The bursary recipients – which also included Liz Johnson Artur, Oreet Ashery, Shawanda Corbett, Sean Edwards, Sidsel Meineche Hansen, Ima-Abasi Okon and Imran Perretta – were selected by a jury consisting of Richard Birkett, Curator at Large at the ICA; Sarah Munro, Director of BALTIC, Gateshead (and a SCAN board member); Duro Olowu, designer and curator; and Fatoş Üstek, Director of Liverpool Biennial. The jury is chaired by Alex Farquharson, Director of Tate Britain.
Whittle and Crewe, who won the Margaret Tait Award in 2018/19 and 2019/20 respectively, also feature among the 48 artists selected by curators Irene Aristizábal and Hammad Nasar for British Art Show 9.

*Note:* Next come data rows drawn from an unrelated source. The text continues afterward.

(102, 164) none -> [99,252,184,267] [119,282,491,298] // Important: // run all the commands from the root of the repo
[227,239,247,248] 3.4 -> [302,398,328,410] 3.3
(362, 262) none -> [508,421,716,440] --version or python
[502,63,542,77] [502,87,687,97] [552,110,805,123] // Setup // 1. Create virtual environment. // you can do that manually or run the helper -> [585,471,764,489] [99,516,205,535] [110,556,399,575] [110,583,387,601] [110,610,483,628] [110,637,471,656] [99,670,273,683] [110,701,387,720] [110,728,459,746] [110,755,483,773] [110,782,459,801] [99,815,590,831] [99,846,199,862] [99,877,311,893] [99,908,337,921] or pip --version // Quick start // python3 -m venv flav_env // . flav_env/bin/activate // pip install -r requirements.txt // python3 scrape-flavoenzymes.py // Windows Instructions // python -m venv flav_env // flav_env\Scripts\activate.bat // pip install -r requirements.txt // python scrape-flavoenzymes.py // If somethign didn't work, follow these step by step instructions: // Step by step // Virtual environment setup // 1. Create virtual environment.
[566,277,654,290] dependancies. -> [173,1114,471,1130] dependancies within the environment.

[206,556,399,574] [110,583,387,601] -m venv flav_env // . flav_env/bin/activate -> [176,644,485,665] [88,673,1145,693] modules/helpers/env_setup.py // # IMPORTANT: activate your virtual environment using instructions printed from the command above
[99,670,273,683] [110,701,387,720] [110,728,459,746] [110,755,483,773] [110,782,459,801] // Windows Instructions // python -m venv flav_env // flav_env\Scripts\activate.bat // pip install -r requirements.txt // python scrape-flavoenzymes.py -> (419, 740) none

Others selected for the prestigious exhibition, which takes place every five years and is organised by Hayward Gallery Touring, include the Glasgow-based artists Hardeep Pandhal, Margaret Salmon, Katie Schwab and Hanna Tuulikki.
Pandhal has enjoyed a particularly busy few years since graduating from the Glasgow School of Art MFA in 2013. As well as a major show at the 2018 Glasgow International, his work was featured in the New Museum Triennial (2018) and he was shortlisted for the 2019 Jarman Award and the 2020/21 Margaret Tait Award.
Film artist Margaret Salmon was shortlisted for the 2018 Jarman Award and the 2019/20 Margaret Tait Award. Her recent shows include a retrospective at Tramway, ‘Circle’, during the 2018 Glasgow Film Festival, and ‘Hole’ at DCA in December 2018. She is currently working on a long-form film.
Hanna Tuulikki was featured in the recent SCAN shorts video series (https://vimeo.com/417748226). She specialises in working with the voice and gesture and was shortlisted for the 2019-21 Max Mara Art Prize for Women. Recent exhibitions include the audiovisual installation, Deer Dancer, at Edinburgh Printmakers in 2019.
Katie Schwab is also shortlisted for the 2019-21 Max Mara prize. Previously in Glasgow, she is now based in London. She works with installation, textiles, furniture and moving image and is interested in personal and social histories of education, migration and labour. Her work was featured in the 2019 exhibition, ‘Parade, A Celebration of Contemporary Art Textiles’ at Broadway, Letchworth Garden City.
Rescheduled due to the impact of the Coronavirus pandemic, BAS9 will now open in Wolverhampton on 6 March 2021 before touring to Aberdeen Art Gallery (3 July – 3 October 2021), and then Plymouth and Manchester.